Le chan­gement de ton israélien sur­prend le Liban, qui reste cependant sur ses gardes

Khalil Fleyhane, jeudi 28 janvier 2010

Le chan­gement de ton et de position du Premier ministre israélien, Ben­jamin Neta­nyahu, qui a fait part de sa volonté d’établir des rela­tions « saines » avec le Liban, a surpris les res­pon­sables libanais qui restent cependant prudents.

Dans un com­mu­niqué, qua­lifié d’« inha­bituel » par des agences de presse inter­na­tio­nales, le bureau de M. Neta­nyahu avait démenti samedi les propos d’un ministre israélien sans por­te­feuille, Yossi Peled, qui avait pra­ti­quement jugé comme étant inévi­table et imminent un nouvel affron­tement armé avec le Hezbollah.

Pour les res­pon­sables libanais, si le Premier ministre israélien s’est efforcé de se montrer ras­surant, c’est peut-​​être parce que les États-​​Unis ne lui ont pas donné le feu vert pour lancer une nou­velle offensive contre le Liban. Ce serait aussi pour réagir favo­ra­blement à la requête de Paris, qui avait demandé à Israël de faire preuve de retenue. Quelles que soient les moti­va­tions de Ben­jamin Neta­nyahu, les diri­geants libanais jugent comme étant positif son revi­rement, et estiment qu’il faut l’encourager et tester de la sorte son sérieux car la méfiance reste de mise.
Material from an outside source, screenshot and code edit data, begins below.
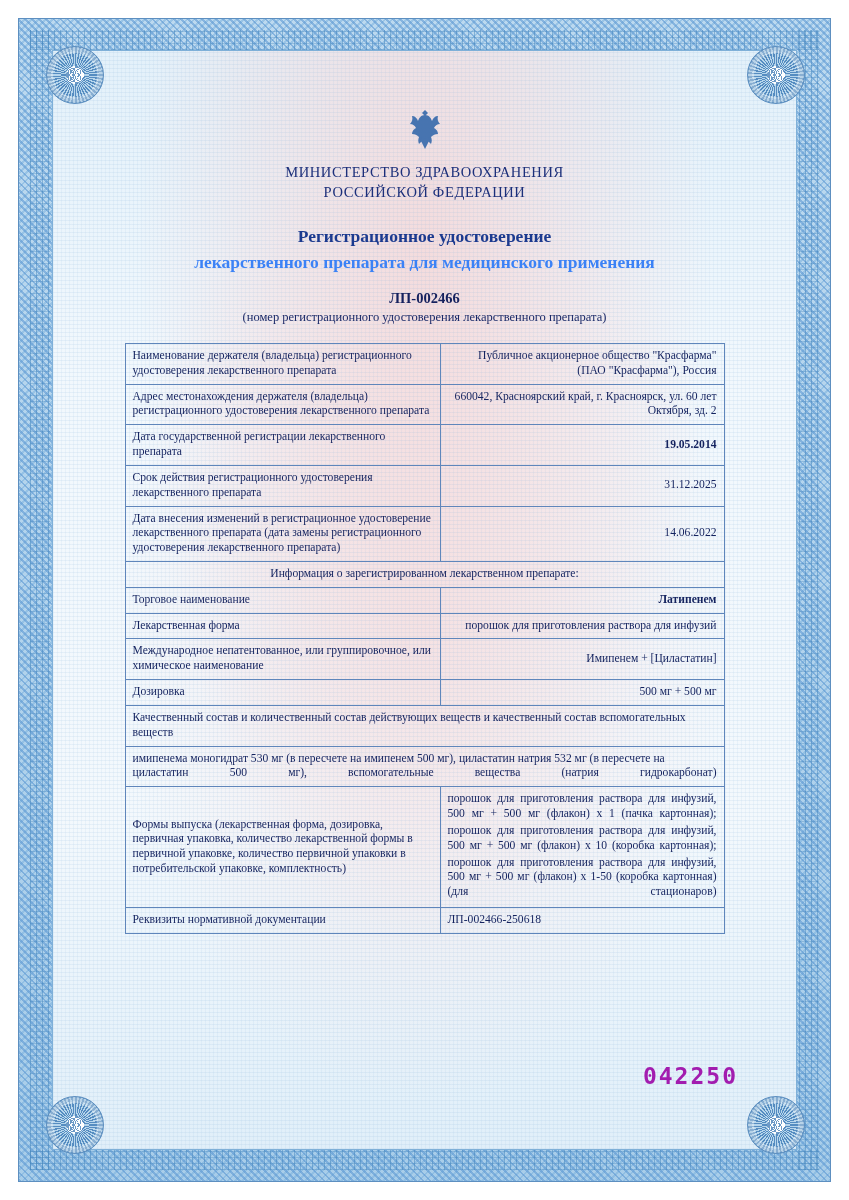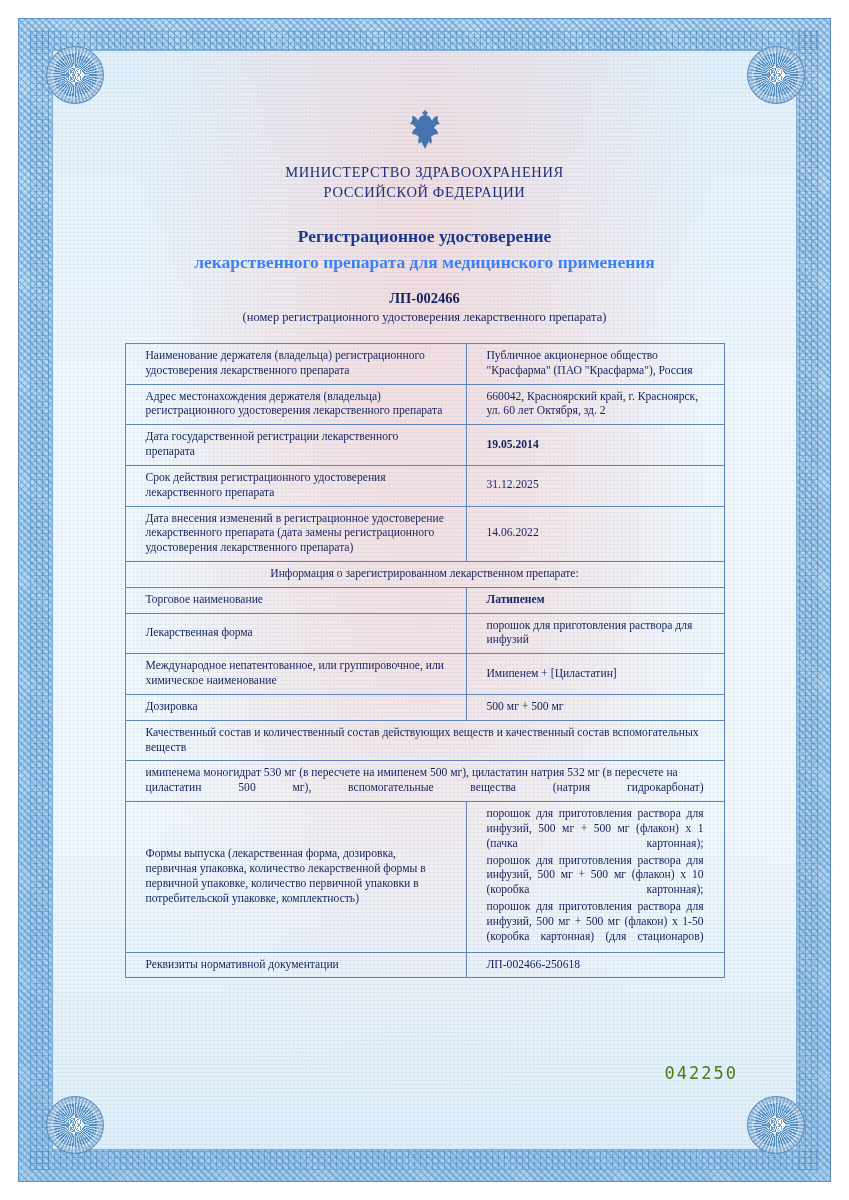--- a/index.html
+++ b/index.html
@@ -148,7 +148,7 @@
   }
   table.doc td {
     border: 1px solid #5f86bb;
-    padding: 5px 20px;
+    padding: 5px 7px;
     vertical-align: middle;
     line-height: 1.28;
   }

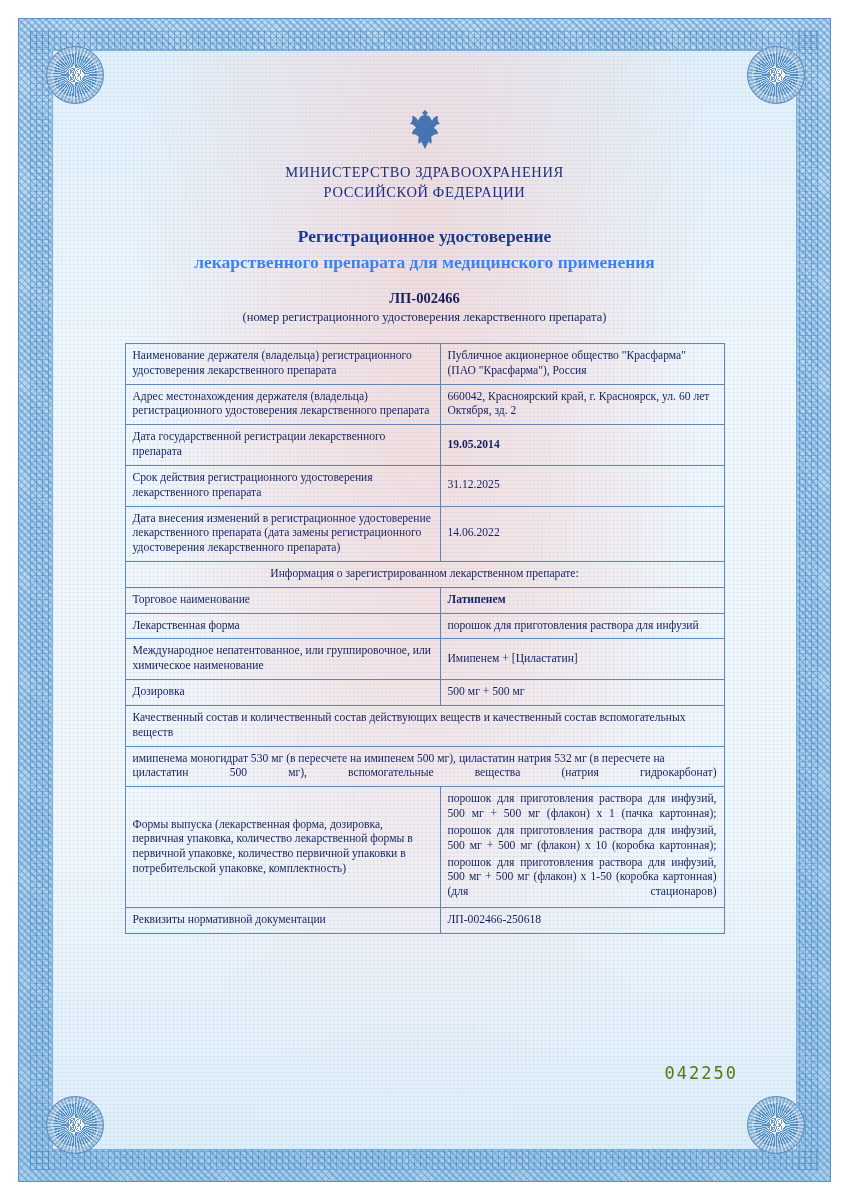--- a/index.html
+++ b/index.html
@@ -153,7 +153,7 @@
     line-height: 1.28;
   }
   td.label { width: 300px; text-align: left; }
-  td.value { text-align: left; }
+  td.value { text-align: right; }
   td.center-full { text-align: center; }
   td.bold { font-weight: bold; }
   td.left-full { text-align: left; }

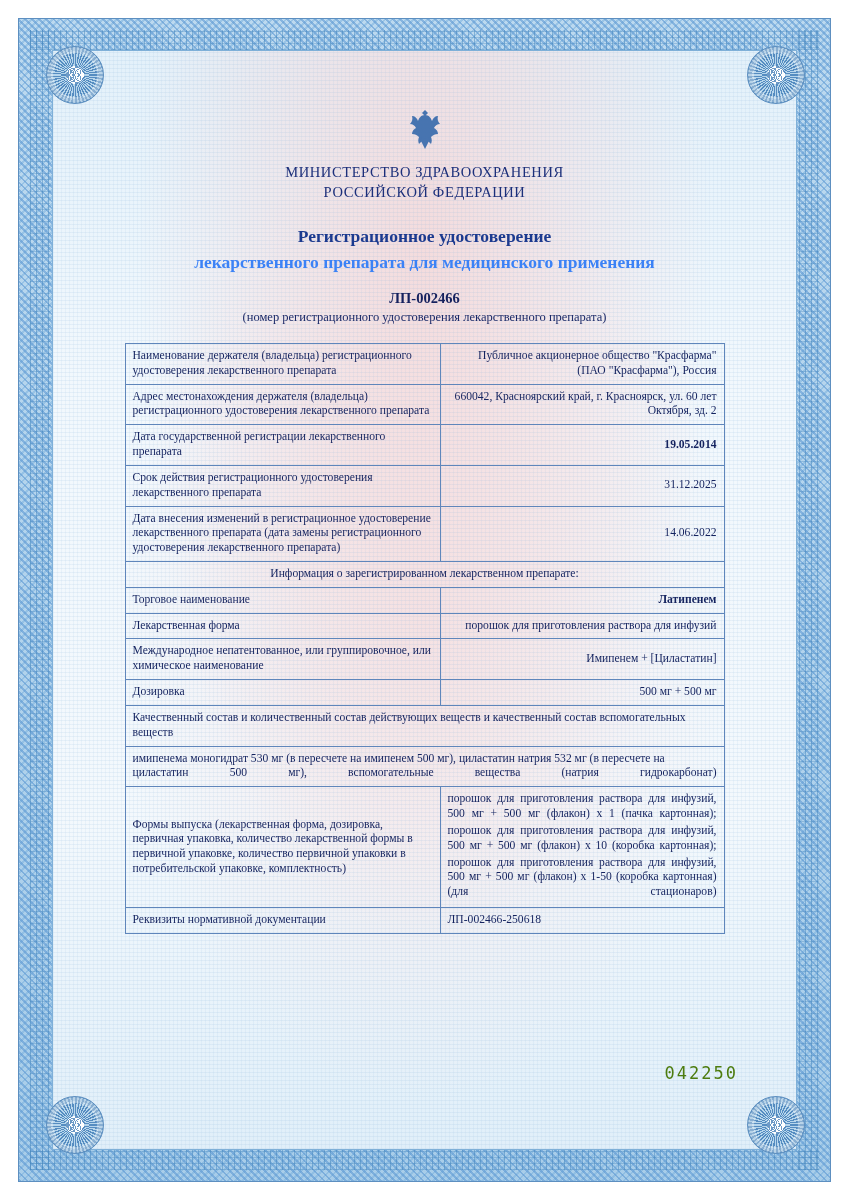--- a/index.html
+++ b/index.html
@@ -169,10 +169,10 @@
     right: 58px;
     top: 1012px;
     font-family: "DejaVu Sans Mono", monospace;
-    font-size: 17px;
+    font-size: 23px;
     letter-spacing: 2px;
-    color: #4d7c0f;
-    font-weight: normal;
+    color: #a21caf;
+    font-weight: bold;
   }
 </style>
 </head>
De sources minis­té­rielles, on juge ainsi qu’il ne faut pas se fier au nouveau dis­cours du Premier ministre israélien avant de savoir comment il compte le tra­duire. En d’autres termes, les Libanais attendent de ce dernier, s’il sou­haite réel­lement établir des rela­tions « saines » avec ses voisins, qu’il se conforme aux dis­po­si­tions de la réso­lution 1701 du Conseil de sécurité, qu’il retire ses troupes des ter­rains qu’elles conti­nuent d’occuper au nord de Ghajar, dans les hameaux de Chebaa et sur les col­lines de Kfar­chouba, et qu’il cesse les vio­la­tions quo­ti­diennes de l’espace aérien libanais.

Pour ces sources, il est impé­ratif d’attendre pour voir si la nou­velle position du Premier ministre israélien est pro­vi­soire ou vise à donner une impulsion à la mission de l’émissaire amé­ricain pour le Proche-​​Orient, George Mit­chell. Selon ces sources, être prudent n’est pas néces­sai­rement négatif, en ce sens que le Liban n’est pas opposé à une reprise des négo­cia­tions de paix. Quoi qu’il en soit, Bey­routh va essayer de sonder les États proches d’Israël, via les canaux diplo­ma­tiques, pour essayer de com­prendre le chan­gement subit de la position offi­cielle israé­lienne vis-​​à-​​vis du Liban.